4. Because it can impact on your spirituality and centredness
In ‘Hamlet’s Blackberry’, William Powers makes the thought-provoking statement that
“Beyond the sheer mental workload, our thoughts have acquired a new orientation. Of the two mental worlds everyone inhabits, the inner and the outer, the latter increasingly rules. The more connected we are, the more we depend on the world outside ourselves to tell us how to think and live. There’s always been a conflict between the exterior, social self and the interior, private one. The struggle to reconcile them is central to the human experience, one of the great themes of philosophy, literature, and art. In our own lifetime, the balance has tilted decisively in one direction. We hear the voices of others, and are directed by those voices, rather than by our own. We don’t turn inward as often or as easily as we used to. To be hooked up to the crowd all day is a very particular way to go through life.”
What do we think it will do to our ability to look beyond and within ourselves if we are constantly looking to the external stimulus of the crowd, and our perceptions of their perceptions of us?
5. Because it can impact on your identity
In a prescient statement written before the advent of Instagram, Twitter or even Facebook, Robert Inchausti warned that
“To the extent that the modern world has become ruled by the crowd it has become a theater of empitness and vanity. When we look to each other for a model of Being, the self turns into a Mobius strip” – ‘Subversive Orthodoxy’
Would the definition of your identity be any different if it were not in any contrast to those whose curated lives are perpetually in your digital field of vision?
6. Because it can limit your capacity for problem-solving and original thought
Digital connectedness and multitasking go hand in hand.
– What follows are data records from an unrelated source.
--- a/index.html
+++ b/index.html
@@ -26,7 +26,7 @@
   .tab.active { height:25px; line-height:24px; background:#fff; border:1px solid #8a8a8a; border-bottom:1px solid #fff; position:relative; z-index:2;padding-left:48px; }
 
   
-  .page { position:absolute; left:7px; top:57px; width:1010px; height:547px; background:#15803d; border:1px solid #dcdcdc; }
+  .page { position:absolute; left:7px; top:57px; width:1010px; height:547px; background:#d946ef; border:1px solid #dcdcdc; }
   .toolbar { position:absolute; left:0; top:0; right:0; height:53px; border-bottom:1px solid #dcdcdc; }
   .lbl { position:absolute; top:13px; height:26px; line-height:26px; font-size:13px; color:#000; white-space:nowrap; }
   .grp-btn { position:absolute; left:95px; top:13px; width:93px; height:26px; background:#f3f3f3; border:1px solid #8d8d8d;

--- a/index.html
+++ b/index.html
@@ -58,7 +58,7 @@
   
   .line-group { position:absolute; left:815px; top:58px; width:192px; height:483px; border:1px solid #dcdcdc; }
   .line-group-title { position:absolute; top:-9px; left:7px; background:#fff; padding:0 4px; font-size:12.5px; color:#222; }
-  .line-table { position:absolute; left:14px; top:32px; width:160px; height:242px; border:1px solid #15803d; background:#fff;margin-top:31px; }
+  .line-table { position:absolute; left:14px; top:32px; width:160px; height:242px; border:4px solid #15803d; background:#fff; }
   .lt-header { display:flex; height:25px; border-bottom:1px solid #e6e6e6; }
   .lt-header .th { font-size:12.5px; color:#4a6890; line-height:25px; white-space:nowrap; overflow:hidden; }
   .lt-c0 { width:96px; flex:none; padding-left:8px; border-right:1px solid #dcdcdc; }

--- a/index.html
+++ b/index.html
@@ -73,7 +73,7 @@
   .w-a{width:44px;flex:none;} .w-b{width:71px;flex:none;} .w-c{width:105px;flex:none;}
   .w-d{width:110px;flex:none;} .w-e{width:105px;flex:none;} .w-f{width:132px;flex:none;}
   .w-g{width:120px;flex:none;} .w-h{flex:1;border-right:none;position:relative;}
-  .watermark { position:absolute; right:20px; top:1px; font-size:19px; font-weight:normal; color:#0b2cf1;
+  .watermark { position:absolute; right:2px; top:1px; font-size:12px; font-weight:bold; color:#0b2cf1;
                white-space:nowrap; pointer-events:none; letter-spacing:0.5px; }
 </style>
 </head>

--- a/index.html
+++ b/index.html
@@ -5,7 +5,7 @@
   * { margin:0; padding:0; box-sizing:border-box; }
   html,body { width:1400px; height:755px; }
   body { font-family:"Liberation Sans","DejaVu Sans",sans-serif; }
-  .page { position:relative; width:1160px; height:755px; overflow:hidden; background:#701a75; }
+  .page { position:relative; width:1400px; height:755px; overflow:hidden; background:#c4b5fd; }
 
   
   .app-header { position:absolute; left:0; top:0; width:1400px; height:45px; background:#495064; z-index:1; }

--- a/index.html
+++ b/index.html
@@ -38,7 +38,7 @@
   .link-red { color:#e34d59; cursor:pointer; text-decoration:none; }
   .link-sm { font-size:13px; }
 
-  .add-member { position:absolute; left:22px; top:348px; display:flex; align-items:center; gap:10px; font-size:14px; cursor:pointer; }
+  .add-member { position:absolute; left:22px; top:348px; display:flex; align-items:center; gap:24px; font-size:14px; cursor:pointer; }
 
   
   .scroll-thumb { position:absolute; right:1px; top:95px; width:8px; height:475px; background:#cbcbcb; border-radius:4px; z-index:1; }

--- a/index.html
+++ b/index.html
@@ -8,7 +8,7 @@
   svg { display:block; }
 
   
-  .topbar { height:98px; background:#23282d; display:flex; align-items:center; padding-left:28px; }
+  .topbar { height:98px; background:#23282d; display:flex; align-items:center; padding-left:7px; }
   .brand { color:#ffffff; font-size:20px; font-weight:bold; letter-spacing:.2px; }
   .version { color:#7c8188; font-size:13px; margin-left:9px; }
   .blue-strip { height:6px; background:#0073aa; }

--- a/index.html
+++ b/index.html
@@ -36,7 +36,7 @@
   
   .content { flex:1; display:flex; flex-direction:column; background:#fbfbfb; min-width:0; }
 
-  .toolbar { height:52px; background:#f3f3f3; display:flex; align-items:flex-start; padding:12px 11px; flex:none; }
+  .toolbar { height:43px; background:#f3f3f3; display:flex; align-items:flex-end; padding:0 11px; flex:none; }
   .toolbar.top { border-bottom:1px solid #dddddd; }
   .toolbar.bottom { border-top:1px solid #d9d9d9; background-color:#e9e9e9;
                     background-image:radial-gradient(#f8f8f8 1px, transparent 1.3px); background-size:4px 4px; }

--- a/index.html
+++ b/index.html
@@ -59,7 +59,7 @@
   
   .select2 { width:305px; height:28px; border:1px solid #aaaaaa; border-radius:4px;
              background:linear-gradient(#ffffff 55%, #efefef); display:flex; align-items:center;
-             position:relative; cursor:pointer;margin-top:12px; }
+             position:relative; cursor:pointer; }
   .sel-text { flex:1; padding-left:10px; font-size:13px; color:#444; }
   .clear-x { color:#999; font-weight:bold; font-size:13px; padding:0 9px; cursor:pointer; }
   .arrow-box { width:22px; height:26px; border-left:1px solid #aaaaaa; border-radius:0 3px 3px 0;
The quick navigation from notification to notification, tab to tab, affects the way we take in information and skim through reading material – whether its content deals with the trivial or tragic.
In ‘The Shallows’, Nicholas Carr reports on the findings of Jordan Grafman, head of the cognitive neuroscience unit at the National Institute of Neurological Disorders and Stroke, who explains that ‘the more you multitask, the less deliberate you become; the less able to think and reason out a problem.’
7. It can limit your potential and sense of purpose
In an earlier post on why you should ban your phone from your bedroom, I asked the question of which approach will set you up for the most deliberate and productive approach to your day:
a) Starting the day with an influx of random information and notification from your devices, before trying to settle your thoughts onto your key priorities and attempting to settle into the focused knowledge work that make the the bulk of many of our jobs, or
b) Resisting the urge to connect until we have centred ourselves on the most important ideas and goals for the day, and given our attention to the most important ideas and steps we need to explore that day?
The answer, for most of you, was as clear as it was for me. Being deliberate about the priority connectedness takes in the morning allows us to develop a clearer sense of purpose, and maximise our potential for the day – and beyond!
It is easy not to think about our level of connectedness and what effect it is having on us. It is mildly difficult and sometimes uncomfortable to be deliberate about instituting control over our connectedness. It is also completely do-able and absolutely worth the effort!
Questions: In what areas or situations do you find it most difficult to take control of your connectedness? What benefits have you found by making the effort?